* **GOAL OF THE EXERCISE**
Which lines of the entries below include "REPL"? List them all.

SUPPLIED ENTRIES START

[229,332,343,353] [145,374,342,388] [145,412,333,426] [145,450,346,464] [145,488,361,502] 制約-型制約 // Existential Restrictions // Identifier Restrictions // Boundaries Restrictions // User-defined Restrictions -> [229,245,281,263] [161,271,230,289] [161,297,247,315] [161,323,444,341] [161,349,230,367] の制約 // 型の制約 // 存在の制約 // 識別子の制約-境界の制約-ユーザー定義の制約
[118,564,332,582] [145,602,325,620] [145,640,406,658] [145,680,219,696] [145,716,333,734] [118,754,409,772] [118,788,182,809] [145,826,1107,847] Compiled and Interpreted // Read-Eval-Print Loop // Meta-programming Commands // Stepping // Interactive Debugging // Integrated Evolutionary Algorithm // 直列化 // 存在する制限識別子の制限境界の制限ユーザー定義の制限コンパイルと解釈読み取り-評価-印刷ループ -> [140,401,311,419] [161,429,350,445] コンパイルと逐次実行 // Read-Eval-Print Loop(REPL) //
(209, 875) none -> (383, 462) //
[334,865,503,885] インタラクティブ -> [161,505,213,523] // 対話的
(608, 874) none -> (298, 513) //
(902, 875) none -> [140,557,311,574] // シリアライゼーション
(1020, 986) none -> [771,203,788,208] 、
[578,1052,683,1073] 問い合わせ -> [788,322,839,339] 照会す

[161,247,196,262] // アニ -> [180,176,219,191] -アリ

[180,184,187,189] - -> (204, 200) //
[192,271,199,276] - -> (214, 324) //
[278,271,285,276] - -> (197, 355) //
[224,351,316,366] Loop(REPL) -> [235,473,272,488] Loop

SUPPLIED ENTRIES END
SUPPLIED ENTRIES START

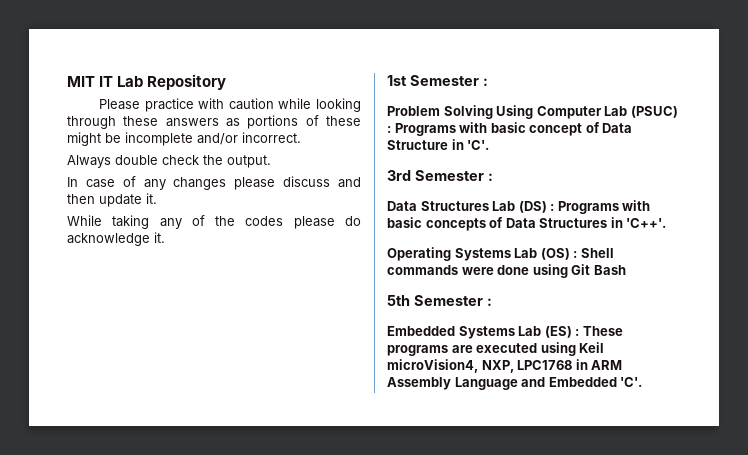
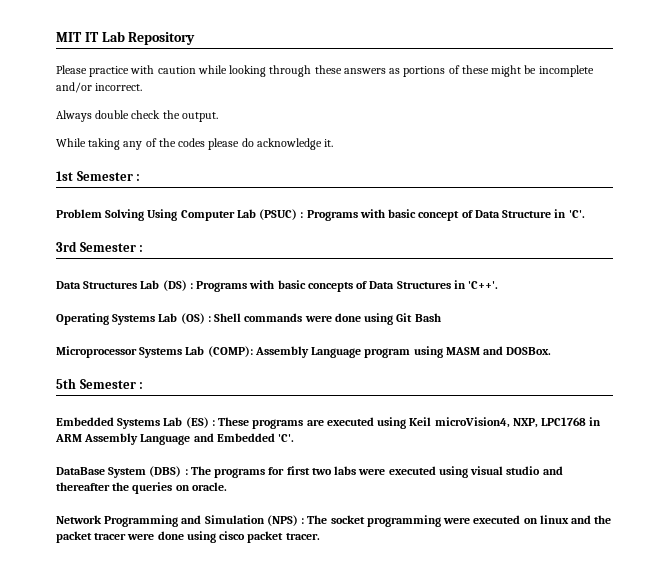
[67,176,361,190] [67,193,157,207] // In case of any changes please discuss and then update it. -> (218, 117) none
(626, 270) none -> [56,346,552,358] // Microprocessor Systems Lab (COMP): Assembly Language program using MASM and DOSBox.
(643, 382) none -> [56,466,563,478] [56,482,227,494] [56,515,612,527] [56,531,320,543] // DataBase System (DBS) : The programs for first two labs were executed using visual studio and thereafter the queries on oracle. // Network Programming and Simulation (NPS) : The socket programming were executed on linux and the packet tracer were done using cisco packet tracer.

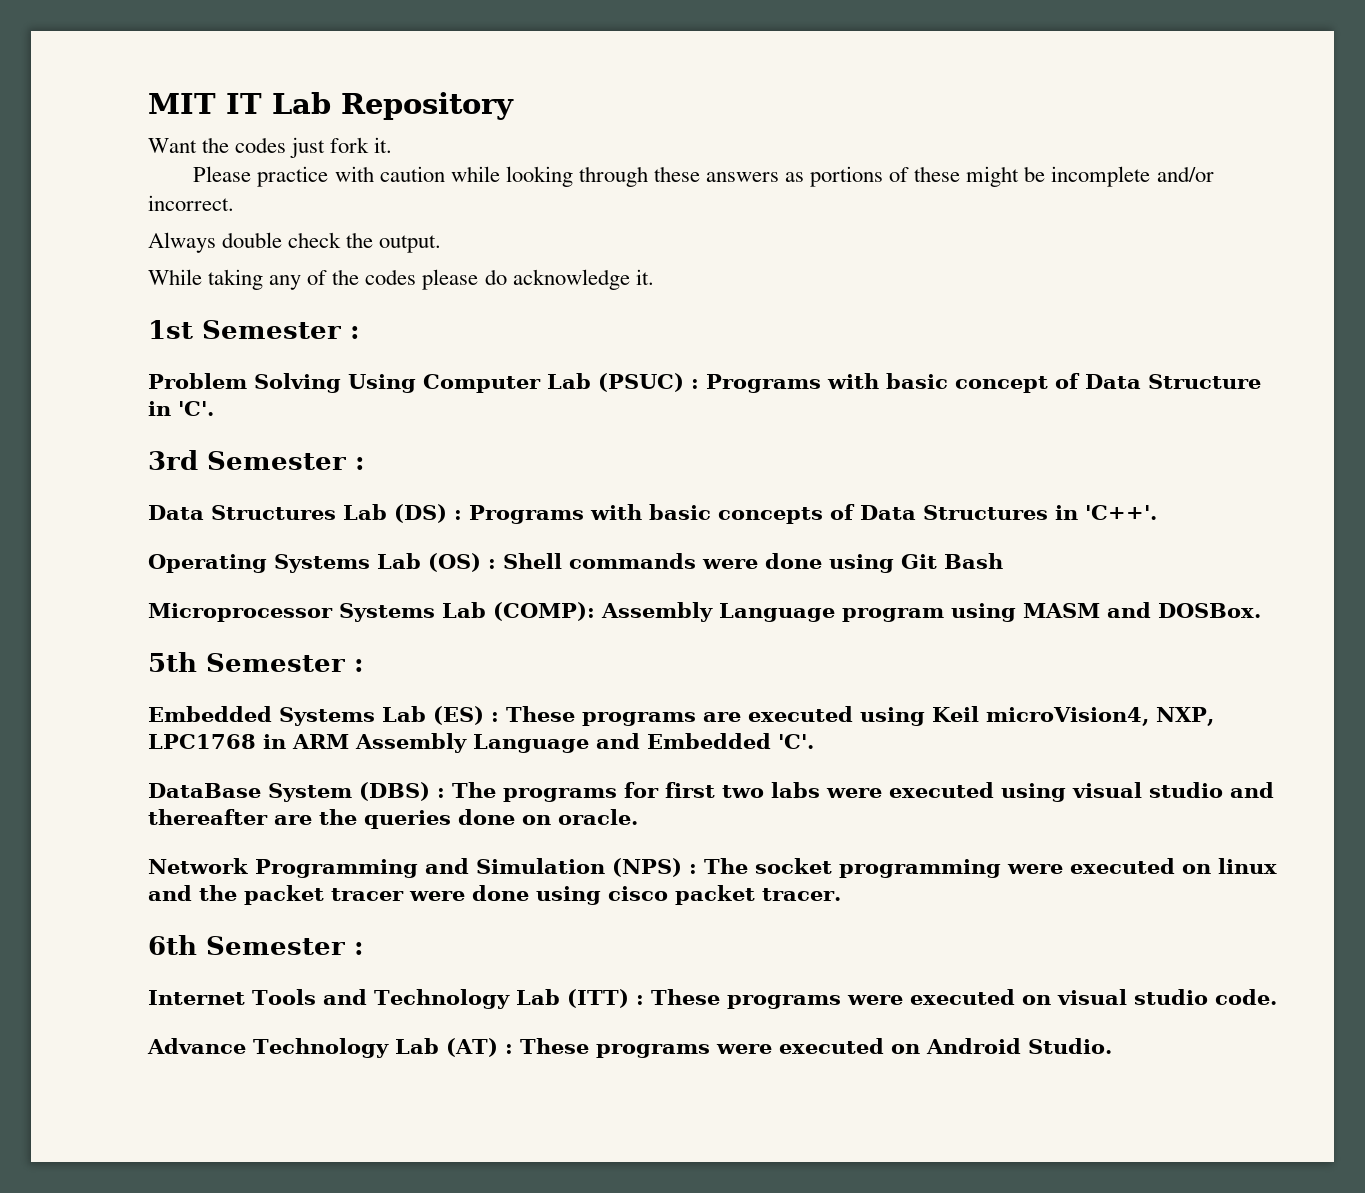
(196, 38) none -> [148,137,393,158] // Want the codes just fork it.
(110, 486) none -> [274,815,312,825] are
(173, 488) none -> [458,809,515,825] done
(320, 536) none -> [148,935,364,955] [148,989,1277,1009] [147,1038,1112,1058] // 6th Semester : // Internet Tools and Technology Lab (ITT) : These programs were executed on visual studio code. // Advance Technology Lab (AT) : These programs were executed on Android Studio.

SUPPLIED ENTRIES END

* **SOLUTION TO THE PROBLEM**
[118,564,332,582] [145,602,325,620] [145,640,406,658] [145,680,219,696] [145,716,333,734] [118,754,409,772] [118,788,182,809] [145,826,1107,847] Compiled and Interpreted // Read-Eval-Print Loop // Meta-programming Commands // Stepping // Interactive Debugging // Integrated Evolutionary Algorithm // 直列化 // 存在する制限識別子の制限境界の制限ユーザー定義の制限コンパイルと解釈読み取り-評価-印刷ループ -> [140,401,311,419] [161,429,350,445] コンパイルと逐次実行 // Read-Eval-Print Loop(REPL) //
[224,351,316,366] Loop(REPL) -> [235,473,272,488] Loop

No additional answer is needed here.